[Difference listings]
__________________________________________________

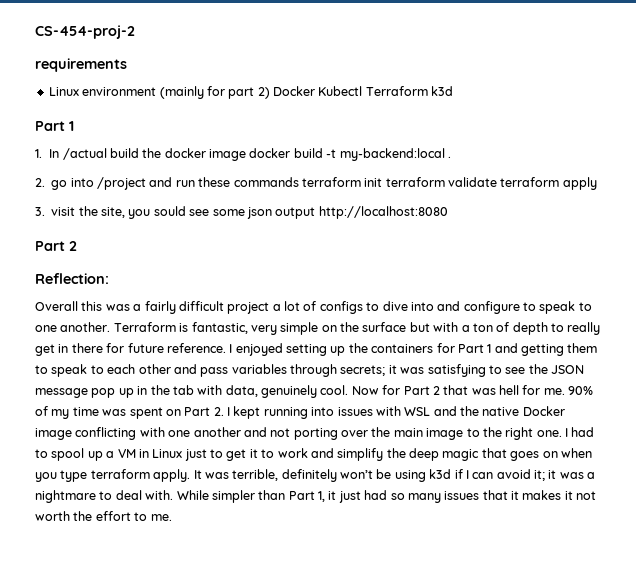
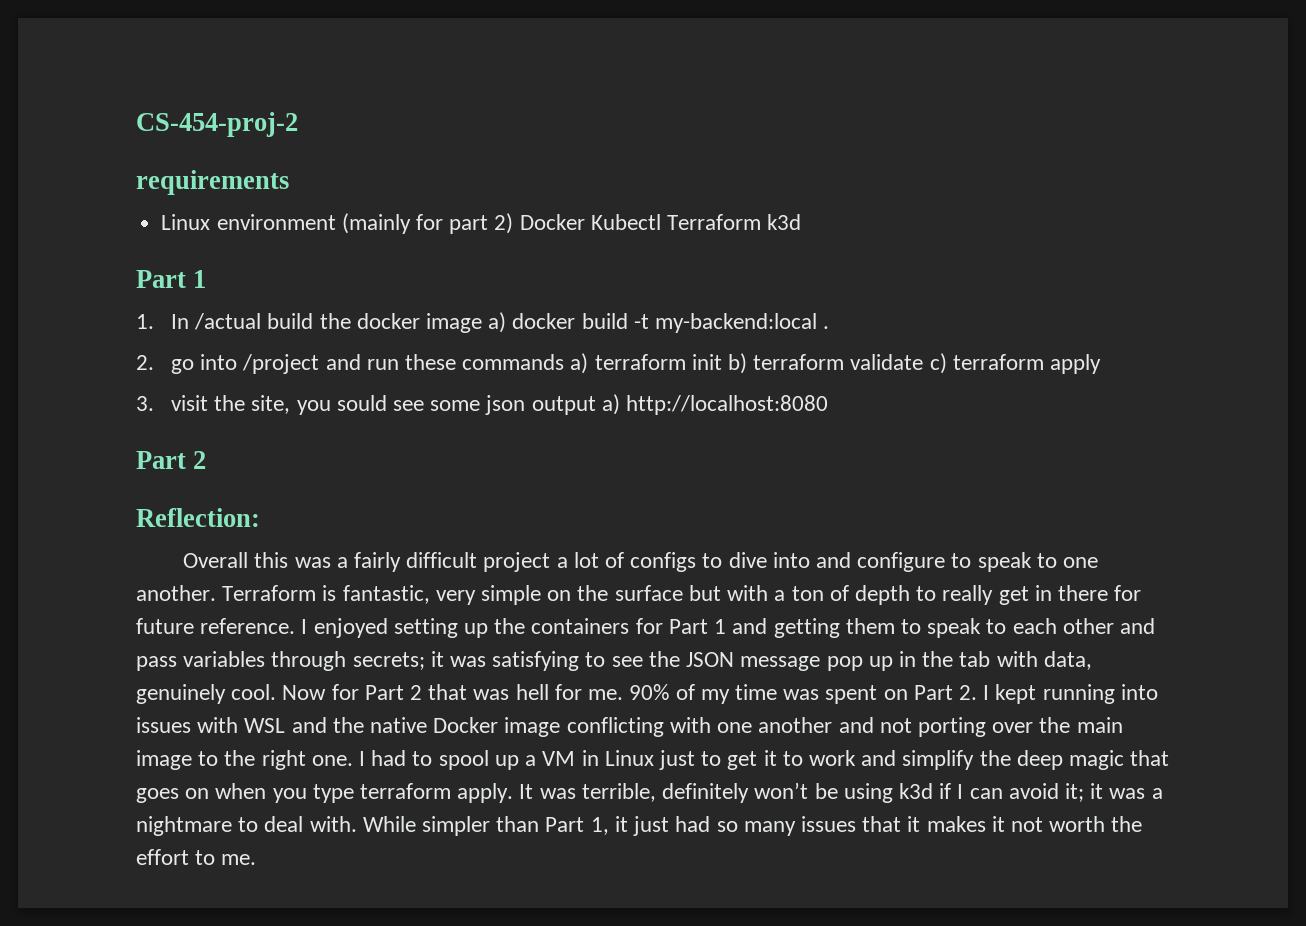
- 1. In /actual build the docker image docker build -t my-backend:local .
+ 1. In /actual build the docker image a) docker build -t my-backend:local .
- 2. go into /project and run these commands terraform init terraform validate terraform apply
+ 2. go into /project and run these commands a) terraform init b) terraform validate c) terraform apply
- 3. visit the site, you sould see some json output http://localhost:8080
+ 3. visit the site, you sould see some json output a) http://localhost:8080

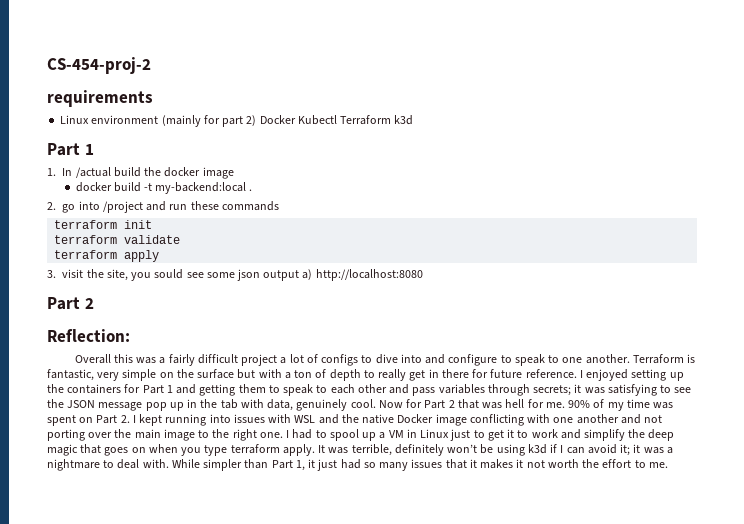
- 1. In /actual build the docker image a) docker build -t my-backend:local .
+ 1. In /actual build the docker image
+ docker build -t my-backend:local .
- 2. go into /project and run these commands a) terraform init b) terraform validate c) terraform apply
+ 2. go into /project and run these commands
+ terraform init
+ terraform validate
+ terraform apply

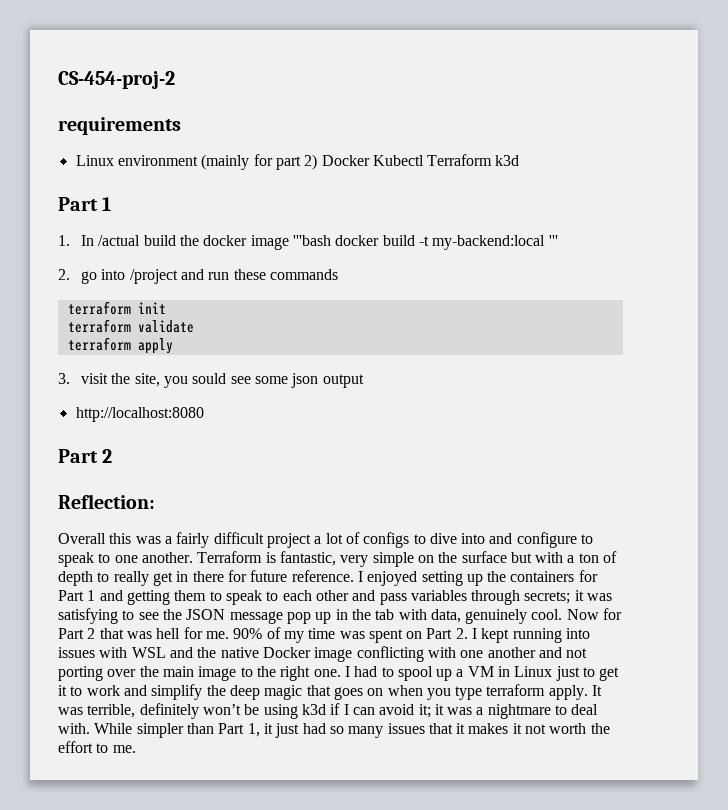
- 1. In /actual build the docker image
- docker build -t my-backend:local .
+ 1. In /actual build the docker image '''bash docker build -t my-backend:local '''
- 3. visit the site, you sould see some json output a) http://localhost:8080
+ 3. visit the site, you sould see some json output
+ http://localhost:8080

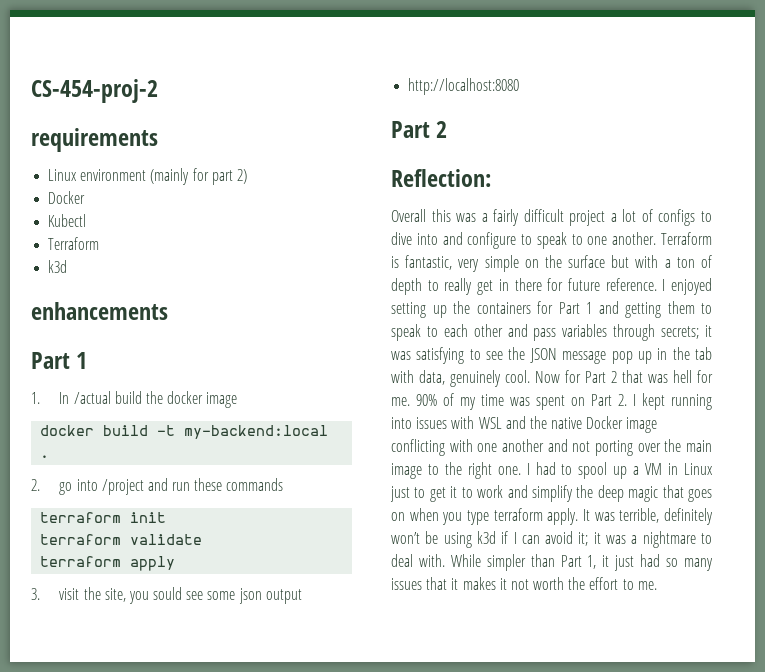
- Linux environment (mainly for part 2) Docker Kubectl Terraform k3d
+ Linux environment (mainly for part 2)
+ Docker
+ Kubectl
+ Terraform
+ k3d
+ enhancements
- 1. In /actual build the docker image '''bash docker build -t my-backend:local '''
+ 1. In /actual build the docker image
+ docker build -t my-backend:local .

__________________________________________________

**Action item:**
From the records above, pull every line that carries the word "init".

**Solved exercise:**
- 2. go into /project and run these commands terraform init terraform validate terraform apply
+ 2. go into /project and run these commands a) terraform init b) terraform validate c) terraform apply
- 2. go into /project and run these commands a) terraform init b) terraform validate c) terraform apply
+ terraform init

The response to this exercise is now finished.